中野先生の先輩Sさんは、「空気を読まない」ことで己を貫いていました。
「苦手なものは苦手」と言って譲らず、苦手な部分を克服する時間や労力を使うこともしません。
そして、自分の得意なところをブラッシュアップすることに徹していました。
実はこの方法、よい結果を出すには、非常に理にかなっています。
まず、自分が苦手なところをフォローしてもらうためには、他の人を頼りにします。人は誰かに頼りにされると嬉しいものなので、基本的には喜んで引き受けてくれます。
一方、自分が得意なことには、自分の能力をフルに発揮します。
結果的に、自分にも、協力した人間にも、素晴らしい成果がついてきます。
これは、Sさんが自分の得意分野を、「誰にもできないレベル」にまで高めていたからこそできることでもありました。「どんな仕事でも60点レベルで、無難にこなせる」より、「この仕事を90点以上のハイレベルでできるのは自分だけ」というものを徹底的に活かすわけです。
そして、「自分では30点以下のレベルでしかできない」ことは、「90点以上のレベルでできる人」を探してきて、その人に任せればいいという考え方です。この方法は、何でも一人でやろうとする「ゼネラリスト傾向」の強い日本人にはやや抵抗があるかもしれません。ですが、ちょっと思考法を変えるだけで、誰にでも実行できる方法でもあるのです。
そして、結果的に、自分も相手もいい思いができる。さらに、「あの人ってすごいね!」と高い評価を受けることにもなるのです。
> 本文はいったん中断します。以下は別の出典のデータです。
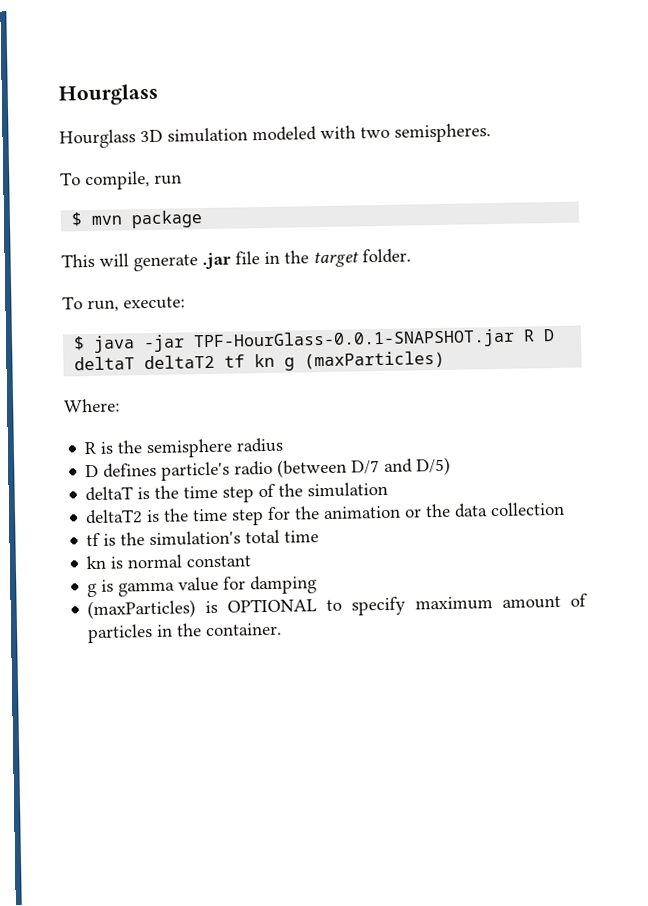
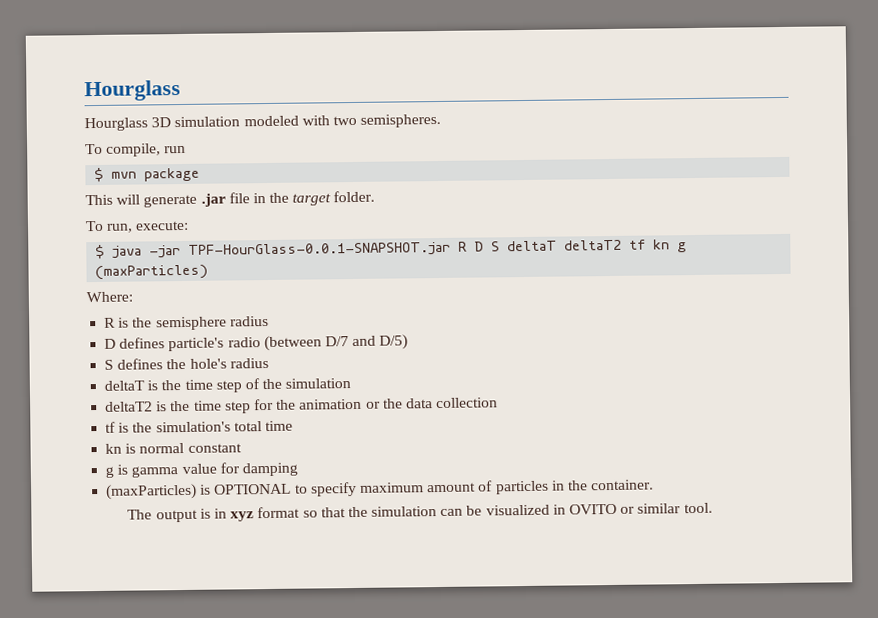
(556, 335) none -> [491,241,501,252] S
(452, 466) none -> [104,357,269,370] // S defines the hole's radius
(283, 629) none -> [127,502,713,523] // The output is in xyz format so that the simulation can be visualized in OVITO or similar tool.

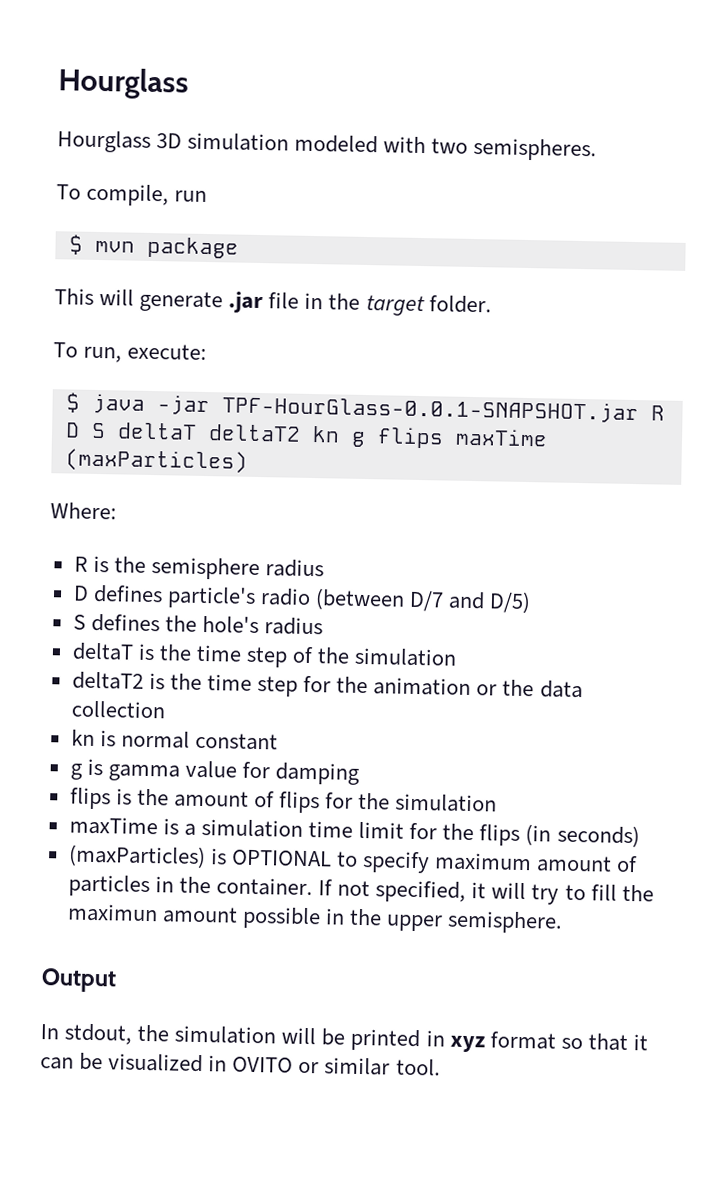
[629,239,647,250] tf -> (301, 433) none
(688, 247) none -> [376,427,548,449] flips maxTime
[105,420,293,433] // tf is the simulation's total time -> (166, 709) none
(298, 469) none -> [69,787,498,814] [68,816,640,848] // flips is the amount of flips for the simulation // maxTime is a simulation time limit for the flips (in seconds)
[127,508,211,523] // The output is -> [318,879,654,905] [66,903,564,934] [41,968,117,993] [40,1023,421,1052] If not specified, it will try to fill the maximun amount possible in the upper semisphere. // Output // In stdout, the simulation will be printed
[347,506,438,518] the simulation -> [632,1034,648,1051] it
『世界で通用する人がいつもやっていること』 CHAPTER 01 より 中野信子:著 アスコム:刊
プロスポーツの世界でも、一流の選手は、自分の得意な部分を徹底的に磨き上げます。
苦手を克服するより、得意なことをさらに伸ばすことの方が、全然楽です。
普段から、何が得意で、何が苦手なのかをアピールしておく。
そして、苦手な部分は、他の人に任せてしまう。
そんな割り切りが大事だということですね。
「適度なストレス」は必要なもの
神経内科の優秀な女医である、ドイツ人のEさん。
彼女は、アスリートのように自分を追い込みながら仕事をするスタイルをとっています。
そして、いつも人並み以上の成果を出します。
中野先生は、その理由を説明するため、「ヤーキーズ・ドッドソンの法則」という心理学の基本法則を紹介しています。
ヤーキーズ・ドッドソンの法則は、「覚醒レベル」と「学習パフォーマンス」の間に、逆U字曲線型の関係があることを明らかにした法則です(下図1を参照)。

図1.ヤーキーズ・ドッドソンの法則 (『世界で通用する人がいつもやっていること』 P94 より抜粋)
この法則が言っているのは、極端にストレスがなさすぎる場合や、逆にものすごいプレッシャーがかかり、ストレスにさらされている場合には、記憶や知覚のパフォーマンスが低下してしまうこと。逆に、適度なストレスが学習パフォーマンスを最高レベルに高めてくれるのです。この法則はネズミだけでなく、人間にも当てはまります。一時的な感情によるストレスと、知覚や記憶のパフォーマンスとの間には、このような関係が成り立つと考えられています。
(中略)
Eさんはこの「ヤーキーズ・ドッドソンの法則」を知っていて、あえて適度なストレスを自分に与えていたのでしょう。ドイツ人らしく、ただ生真面目に振舞っているように見えますが、研究結果を残したり発表したりするために、あえて自分を適度に追い込んでいたのだろうと思います。自分のパフォーマンスをコントロールするのが上手なのだともいえるでしょう。『世界で通用する人がいつもやっていること』 CHAPTER 02 より 中野信子:著 アスコム:刊
ストレスは、人間にとって必要なものです。
強すぎず、弱すぎず、パフォーマンスが最大になる強さを見極め、上手に利用したいですね。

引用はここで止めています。